Records from a collection =>
⁂

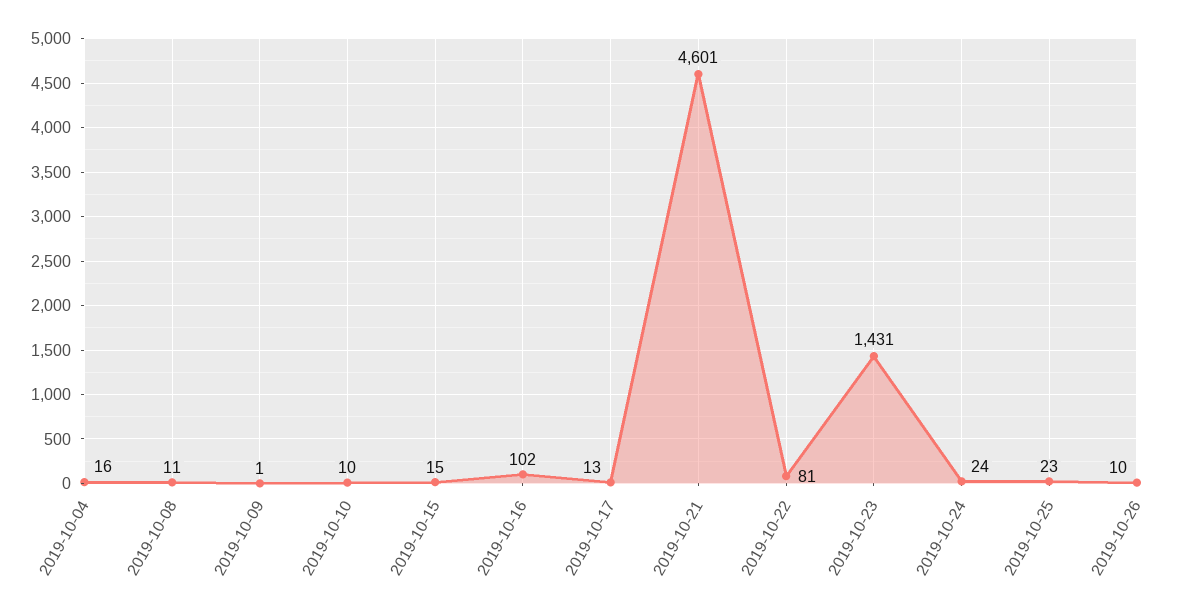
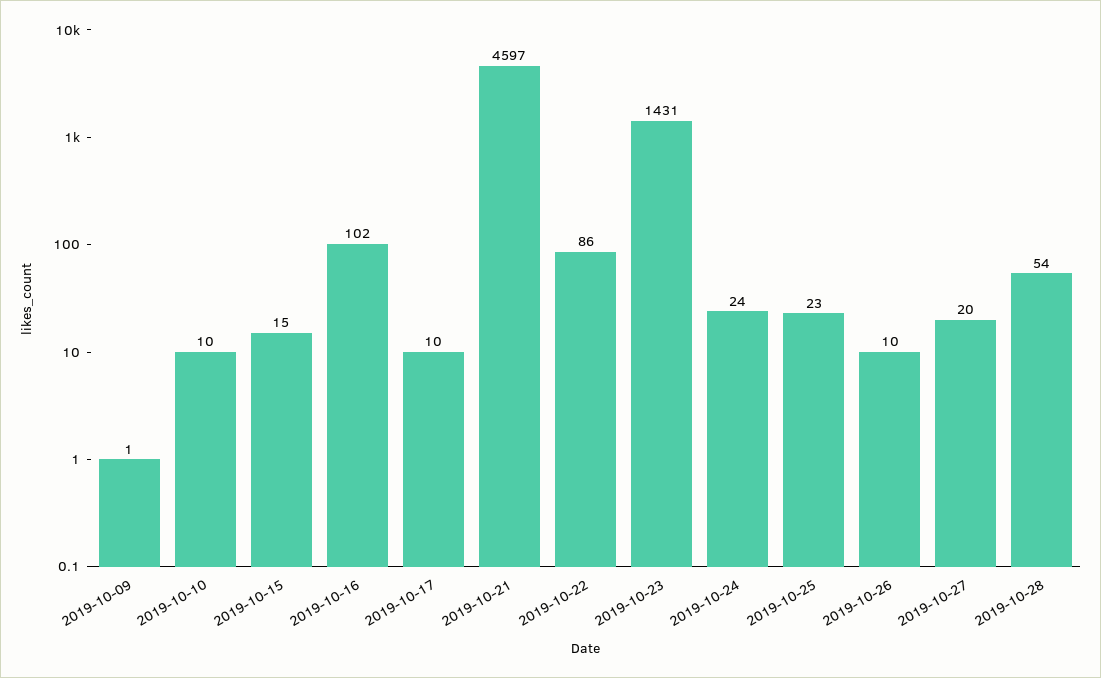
2019-10-04: 16 -> none
2019-10-08: 11 -> none
2019-10-17: 13 -> 10
2019-10-21: 4601 -> 4597
2019-10-22: 81 -> 86
2019-10-27: none -> 20
2019-10-28: none -> 54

⁂

What you have to do =>
In the copy, no picture may appear; the records themselves must be output exactly.

Written response =>
2019-10-04: 16 -> none
2019-10-08: 11 -> none
2019-10-17: 13 -> 10
2019-10-21: 4601 -> 4597
2019-10-22: 81 -> 86
2019-10-27: none -> 20
2019-10-28: none -> 54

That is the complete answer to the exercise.